Spring Budget: Child benefit tax rule changes announced

One of the few surprises in the Spring Budget was the change affecting how child benefit is taxed for higher earners.

The high income child benefit charge (HICBC or ‘hicbic’) was introduced in January 2013 to reduce child benefit payments for higher earners. It was considered an arbitrary piece of legislation by some as the charge was triggered where one individual had income exceeding £50,000. A couple with income of £49,999 each were unaffected, but a single parent with income of £60,000 lost all their child benefit.

The £50,000 threshold, like so many trigger points in the tax regime, was not inflation-linked. What started out as a threshold originally £8,550 above the higher rate threshold had fallen to £270 below it by April 2021. As child benefit increased, so did the effective rate of clawback. For example, in 2023/24 someone with income of £56,000 and two children suffered a HICBC of 20.75% in addition to 40% income tax (42% in Scotland) on each extra £1 of income earned. The more children, the higher the HICBC rate.

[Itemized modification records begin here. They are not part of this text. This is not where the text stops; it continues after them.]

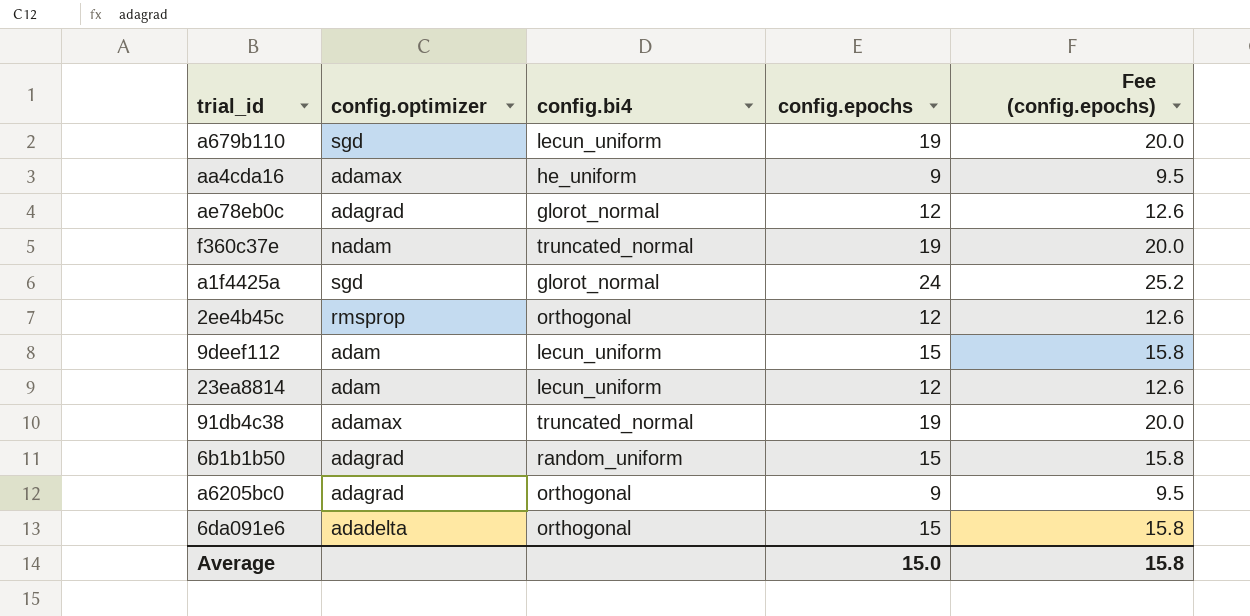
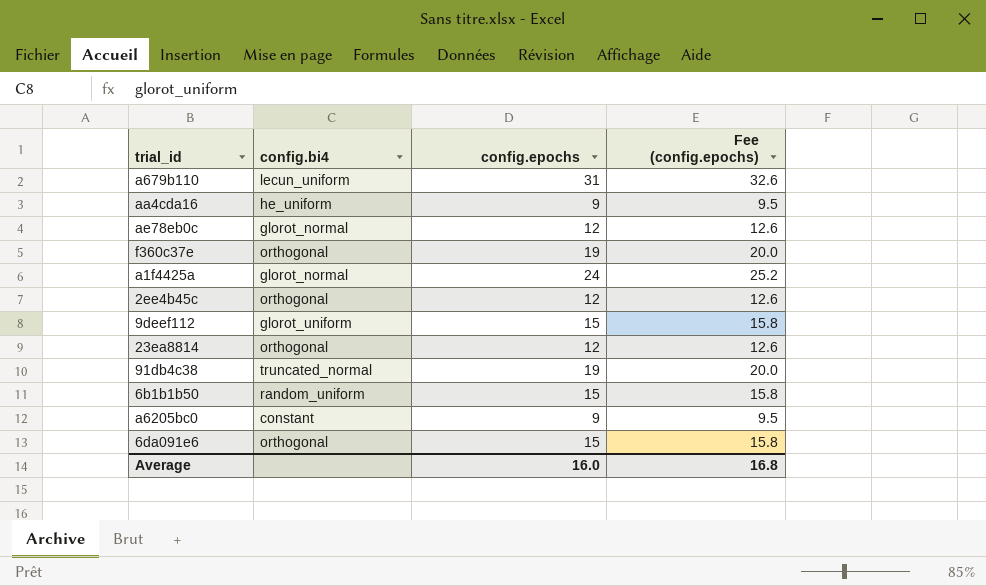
column config.optimizer | position: 2 -> none
a679b110 | config.epochs: 19 -> 31
a679b110 | Fee (config.epochs): 20.0 -> 32.6
f360c37e | config.bi4: truncated_normal -> orthogonal
9deef112 | config.bi4: lecun_uniform -> glorot_uniform
23ea8814 | config.bi4: lecun_uniform -> orthogonal
a6205bc0 | config.bi4: orthogonal -> constant
Average | config.epochs: 15.0 -> 16.0
Average | Fee (config.epochs): 15.8 -> 16.8

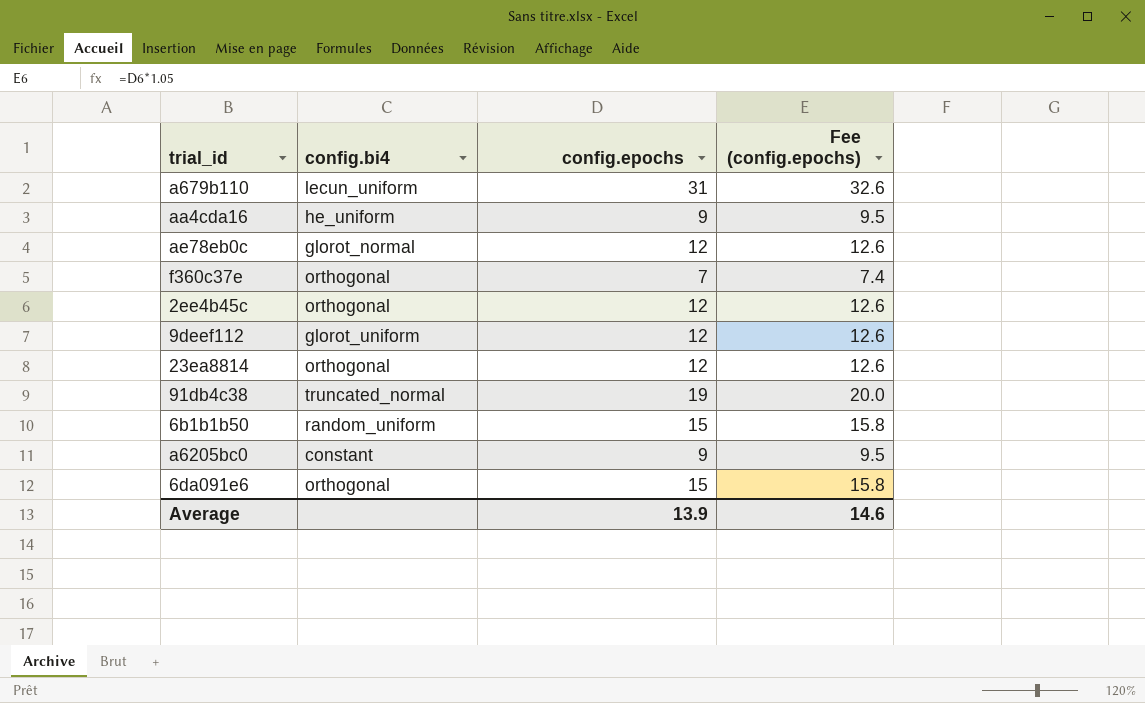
row a1f4425a: glorot_normal | 24 | 25.2 -> none
f360c37e | config.epochs: 19 -> 7
f360c37e | Fee (config.epochs): 20.0 -> 7.4
9deef112 | config.epochs: 15 -> 12
9deef112 | Fee (config.epochs): 15.8 -> 12.6
Average | config.epochs: 16.0 -> 13.9
Average | Fee (config.epochs): 16.8 -> 14.6

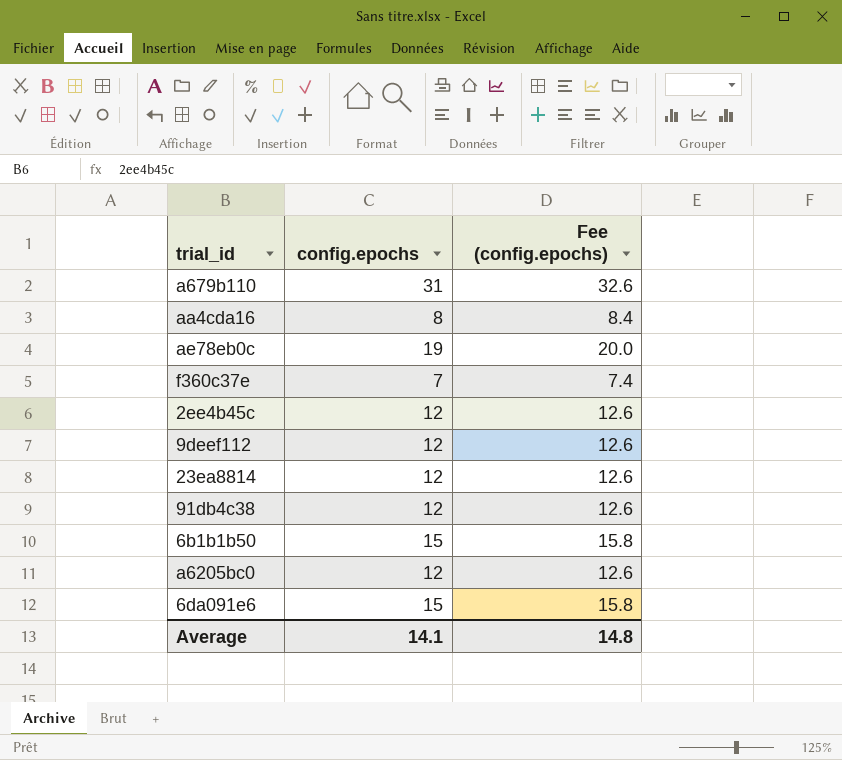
column config.bi4 | position: 2 -> none
aa4cda16 | config.epochs: 9 -> 8
aa4cda16 | Fee (config.epochs): 9.5 -> 8.4
ae78eb0c | config.epochs: 12 -> 19
ae78eb0c | Fee (config.epochs): 12.6 -> 20.0
91db4c38 | config.epochs: 19 -> 12
91db4c38 | Fee (config.epochs): 20.0 -> 12.6
a6205bc0 | config.epochs: 9 -> 12
a6205bc0 | Fee (config.epochs): 9.5 -> 12.6
Average | config.epochs: 13.9 -> 14.1
Average | Fee (config.epochs): 14.6 -> 14.8

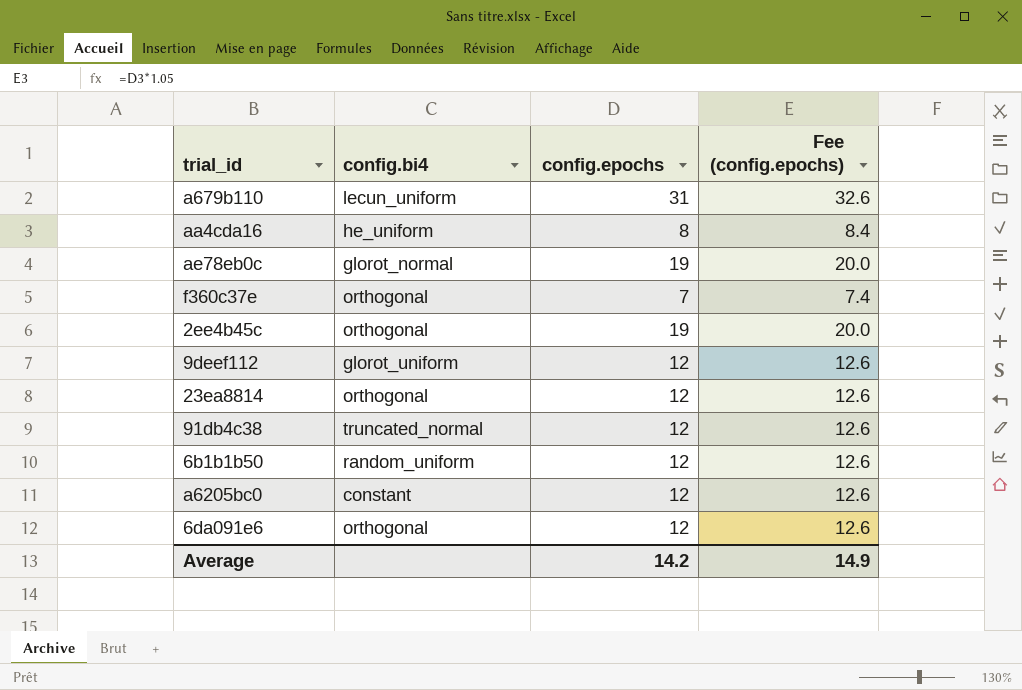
column config.bi4 | position: none -> 2
2ee4b45c | config.epochs: 12 -> 19
2ee4b45c | Fee (config.epochs): 12.6 -> 20.0
6b1b1b50 | config.epochs: 15 -> 12
6b1b1b50 | Fee (config.epochs): 15.8 -> 12.6
6da091e6 | config.epochs: 15 -> 12
6da091e6 | Fee (config.epochs): 15.8 -> 12.6
Average | config.epochs: 14.1 -> 14.2
Average | Fee (config.epochs): 14.8 -> 14.9

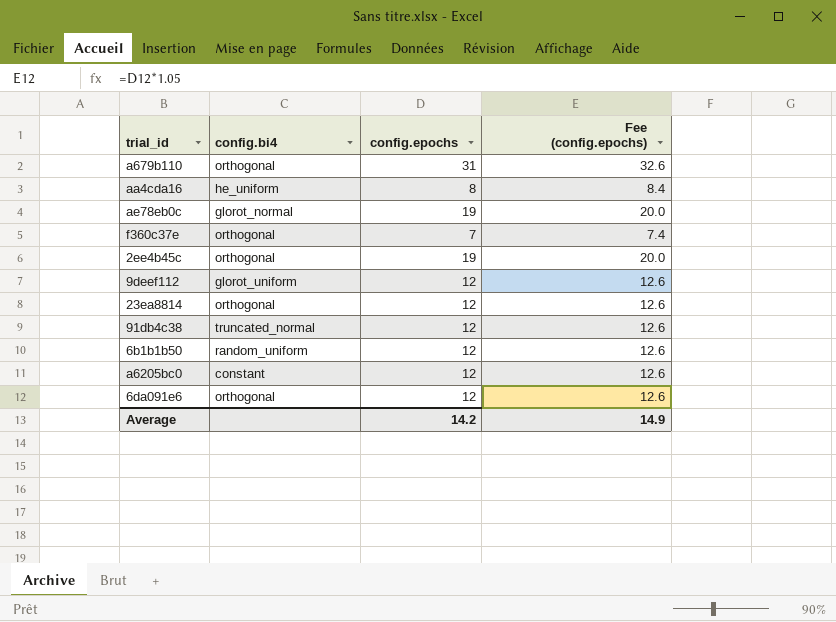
a679b110 | config.bi4: lecun_uniform -> orthogonal

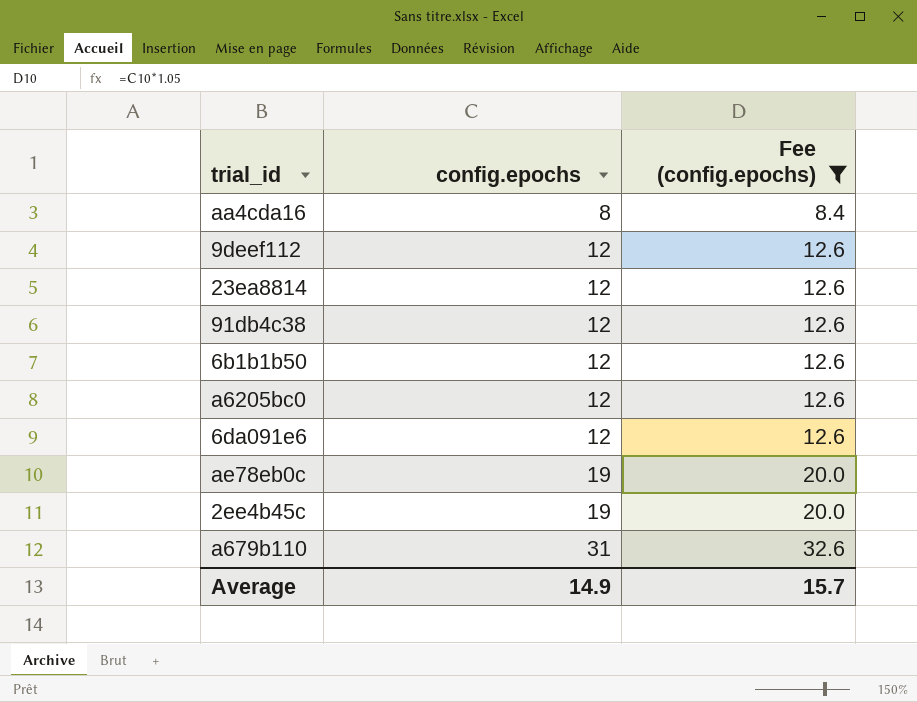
filter: none -> Fee (config.epochs) != 7.4
row order: none -> config.epochs ascending
column config.bi4 | position: 2 -> none
Average | config.epochs: 14.2 -> 14.9
Average | Fee (config.epochs): 14.9 -> 15.7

This year’s March Budget made two significant changes for 2024/25:

  • The threshold was raised to £60,000. Had it been index-linked since 2013 it would have been about £68,500 by April 2024.

  • The income band over which child benefit is gradually reduced was doubled to £20,000, meaning that all benefit is now lost at £80,000 rather than £60,000. The doubling of the band also reduces the effective rate of HICBC – for two children it is now 11.06%.

If your – or your partner’s – income is between £60,000 and £80,000 and you stopped payment of child benefit to avoid the HICBC, you should now consider restarting payments, even though some HICBC will be payable. As child benefit can only be backdated by three months, prompt action is needed. To start the process go to the government website. At the same time, you should seek advice on your options for reducing taxable income (and thus the HICBC). These could include making pension contributions or rearranging investments.

Longer term, the Chancellor has said that HICBC would be made fairer by basing it on household income from April 2026. That change promises to be an administrative challenge, given independent taxation, but of course the Chancellor may also have changed in two years’ time.

Tax treatment varies according to individual circumstances and is subject to change.